Questions about the Ladapo Post-Vaccination Mortality Study
Ladapo estimated the risk of cardiac death post-COVID vaccination in residents of Florida, USA. The study was based on the Self-Controlled Case Series (SCCS) design. SCCS allows each case to serve as its own control. The exposure period was defined as the 28 days “following vaccination”. The baseline period was defined as the remaining time up to 25 weeks following vaccination. The study period was December 15, 2020, to June 1, 2022.
The primary finding of the study was:
“In the 28 days following vaccination, a statistically significant increase in cardiac-related deaths was detected for the entire study population (RI = 1.07, 95% CI = 1.03 - 1.12).”
Four publications are cited for the SCCS method. One of the referenced studies estimated the risk of death post-COVID vaccine using the SCCS design. Another looked at the risk of death post-bupropion using the SCCS design. The two other references provided description of the SCCS method.

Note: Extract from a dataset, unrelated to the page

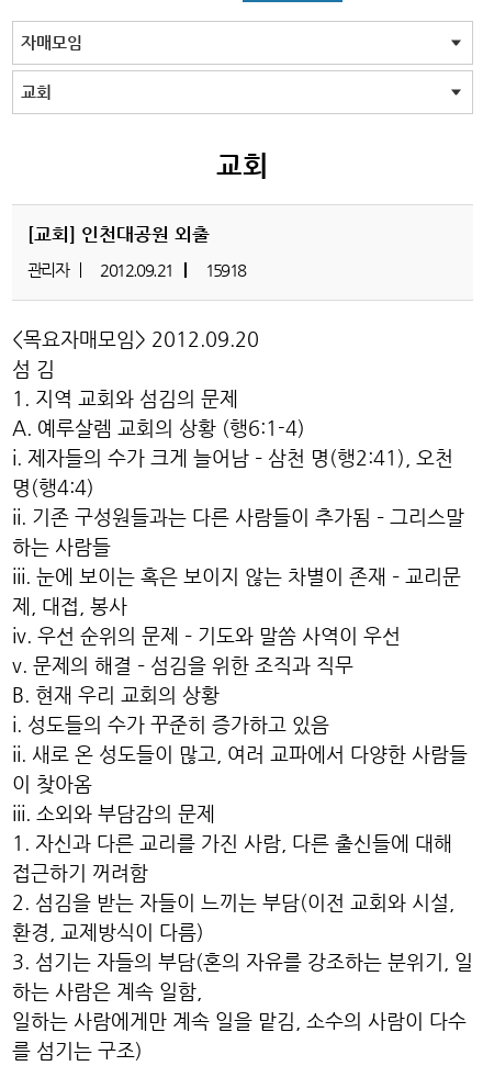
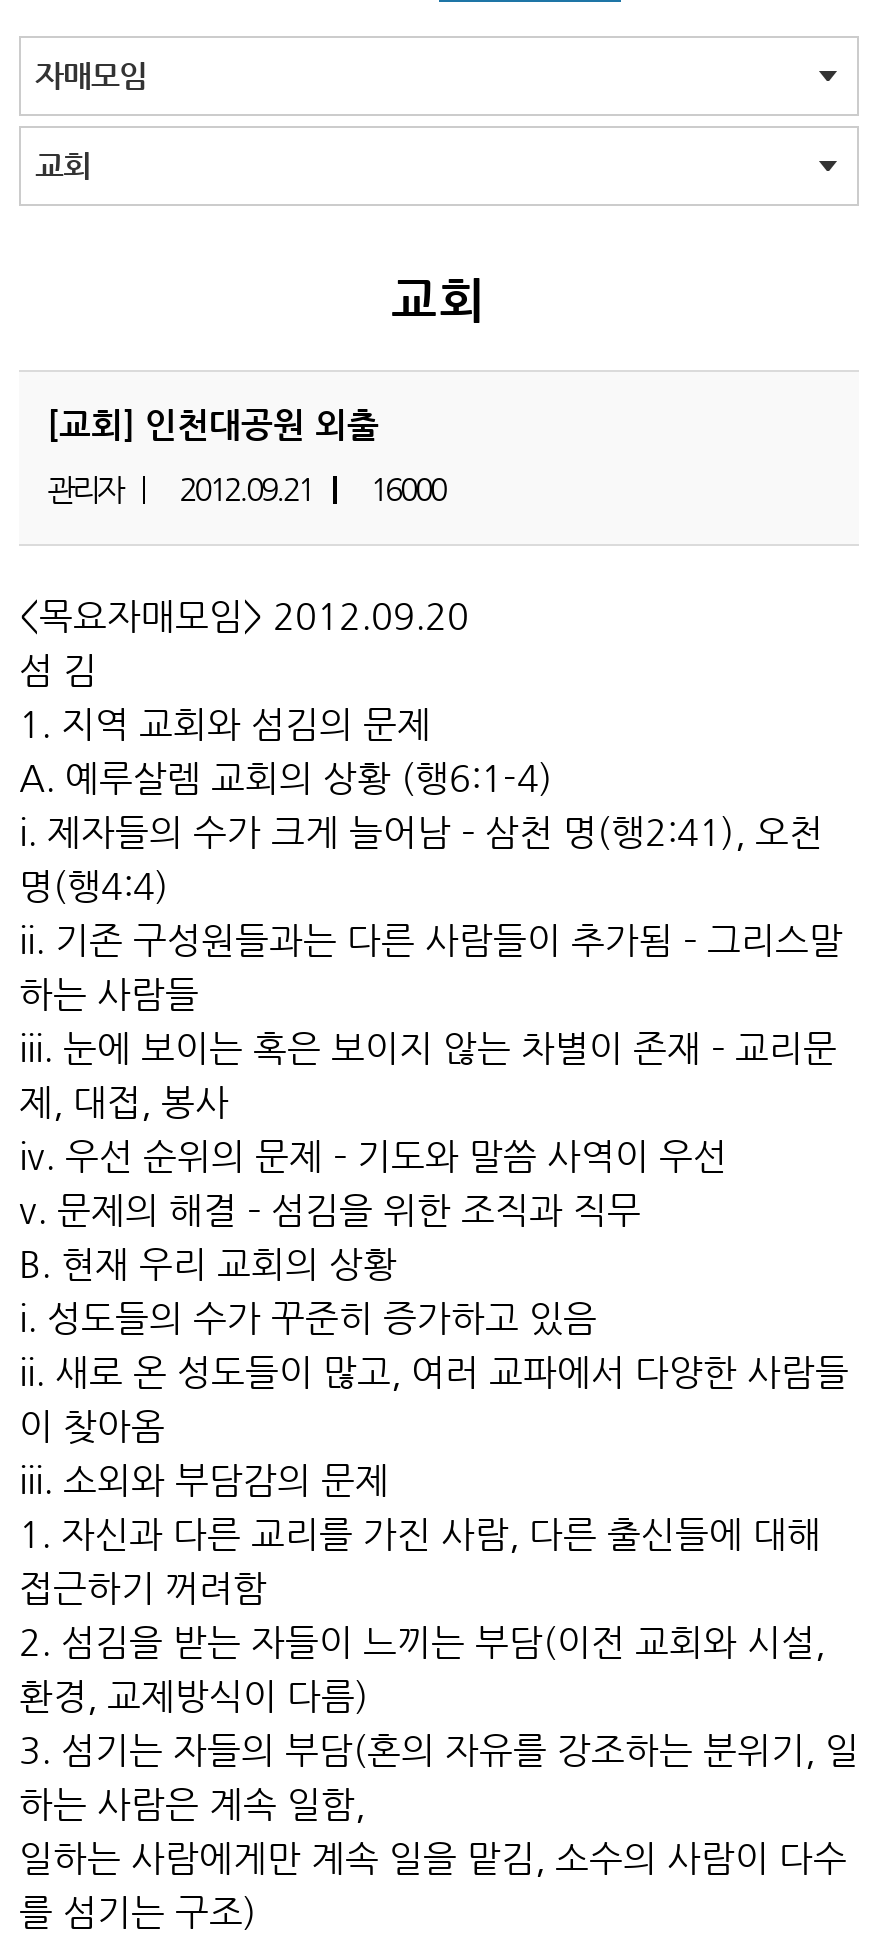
[27,260,246,280] 관리자 2012.09.21 15918 -> [47,472,445,508] 관리자 2012.09.21 16000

The most problematic statement from Ladapo is:
“Follow-up began on the day of their last COVID-19 vaccination. Participants were not censored upon death, rather, they were followed for the entire 25-week follow-up period.”
The meaning of that statement is not clear. However, handling of cases where the observation period is missing, also known as censoring, is discussed directly in a cited study, Whitaker et al:
“Provided that the deaths of interest are rare, the case series method can then be applied.”
Nevertheless, the fact remains that a case simply cannot serve as its own control after death.
The questions/concerns about this study are:
No authorship is provided except for "Florida Department of Health". Authorship adds legitimacy to a publication. Why no authorship?
Strictly speaking, the mortality outcome is not possible with the Self-Controlled Case Series. To what extent does this limit the reliability of the results reported from this study? (UPDATE: Bias from "non-recurrent events" is probably small - https://pubmed.ncbi.nlm.nih.gov/30284323/ )
The authors state: "Confounding by age may be present in the 60 years or older age group, which may explain the slightly elevated risk for cardiac-related deaths following vaccination." The question is "Why?" Confounding by age occurs in the Self-Controlled Case Series due to the difference in age of the subject between the risk and baseline periods. In this study, the risk period is the one-month period following vaccination and the baseline period is the 5-month period following that. On average, the subjects are 3 months older during the baseline period than during the risk period. As a result of the slight age difference, there is expected to be a slightly greater incidence of cardiac death during the baseline period. In other words, there is a bias in this study towards lowering the estimation of the vaccination risk or even towards showing protection due to vaccination. Why aren't the study estimates of the risk of cardiac death due to vaccination considered to be conservative estimates?
The study looked at the mortality risk in the "28-day risk period following COVID-19 vaccination". That time period was further defined as "Follow-up began on the day of their last COVID-19 vaccination." For a vaccination such as mRNA consisting of two doses this definition of the risk period can significantly distort the estimate of the mortality risk from vaccination. While the risk period appears to be 28 days, in reality, it is the time from the initial dose until 28 days following the second dose. In the case of the mRNA and assuming a 28-day period between vaccine doses, that would lead to an estimate of doubling of the incidence of cardiac death as discussed elsewhere. The question is: How exactly was the mortality risk determined for the mRNA cases? (UPDATE: The authors reference the " SCCS package in R" for analysis. A search of "SCCS package in R" on Google shows a relatively recent software version that may handle this issue.)